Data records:
-------------------------
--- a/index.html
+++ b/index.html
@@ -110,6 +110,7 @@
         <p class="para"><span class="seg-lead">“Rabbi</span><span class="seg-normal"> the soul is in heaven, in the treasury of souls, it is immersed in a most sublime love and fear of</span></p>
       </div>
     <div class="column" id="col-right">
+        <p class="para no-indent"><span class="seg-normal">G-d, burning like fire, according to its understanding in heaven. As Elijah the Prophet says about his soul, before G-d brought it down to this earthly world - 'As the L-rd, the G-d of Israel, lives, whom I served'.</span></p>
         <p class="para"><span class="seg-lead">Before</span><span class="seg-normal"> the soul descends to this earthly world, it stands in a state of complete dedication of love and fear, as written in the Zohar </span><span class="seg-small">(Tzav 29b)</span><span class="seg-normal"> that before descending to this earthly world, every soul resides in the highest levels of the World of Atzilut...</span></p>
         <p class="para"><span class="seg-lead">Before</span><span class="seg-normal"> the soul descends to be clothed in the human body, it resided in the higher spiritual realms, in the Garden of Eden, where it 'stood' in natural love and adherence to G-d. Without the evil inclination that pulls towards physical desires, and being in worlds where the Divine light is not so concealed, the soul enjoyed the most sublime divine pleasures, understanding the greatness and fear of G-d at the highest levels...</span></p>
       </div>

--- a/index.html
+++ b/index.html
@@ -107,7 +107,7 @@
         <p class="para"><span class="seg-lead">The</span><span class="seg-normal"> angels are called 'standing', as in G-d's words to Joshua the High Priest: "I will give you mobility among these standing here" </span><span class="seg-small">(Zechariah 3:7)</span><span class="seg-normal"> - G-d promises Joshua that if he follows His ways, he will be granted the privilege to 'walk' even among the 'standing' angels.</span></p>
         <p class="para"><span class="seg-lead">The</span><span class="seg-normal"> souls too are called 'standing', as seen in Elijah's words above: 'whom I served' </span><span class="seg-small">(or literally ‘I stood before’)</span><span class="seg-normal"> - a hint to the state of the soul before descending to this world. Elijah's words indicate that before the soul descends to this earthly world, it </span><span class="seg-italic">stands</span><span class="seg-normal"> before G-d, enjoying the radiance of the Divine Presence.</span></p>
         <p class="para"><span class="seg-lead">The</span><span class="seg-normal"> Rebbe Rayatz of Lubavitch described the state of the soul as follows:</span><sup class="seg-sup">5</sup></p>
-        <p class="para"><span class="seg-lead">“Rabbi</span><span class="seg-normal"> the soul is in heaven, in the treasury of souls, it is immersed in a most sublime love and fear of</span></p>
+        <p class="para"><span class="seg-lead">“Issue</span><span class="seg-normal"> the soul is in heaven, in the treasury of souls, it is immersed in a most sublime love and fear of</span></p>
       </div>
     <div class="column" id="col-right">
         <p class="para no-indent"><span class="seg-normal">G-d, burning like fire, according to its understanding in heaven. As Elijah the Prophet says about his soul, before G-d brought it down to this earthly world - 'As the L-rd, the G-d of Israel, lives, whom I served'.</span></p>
-------------------------
▸ **REQUIREMENT**
Determine how many lines of the entries contain the string "about", and reply with nothing but the number.

▸ **RESPONSE TO THIS EXERCISE**
2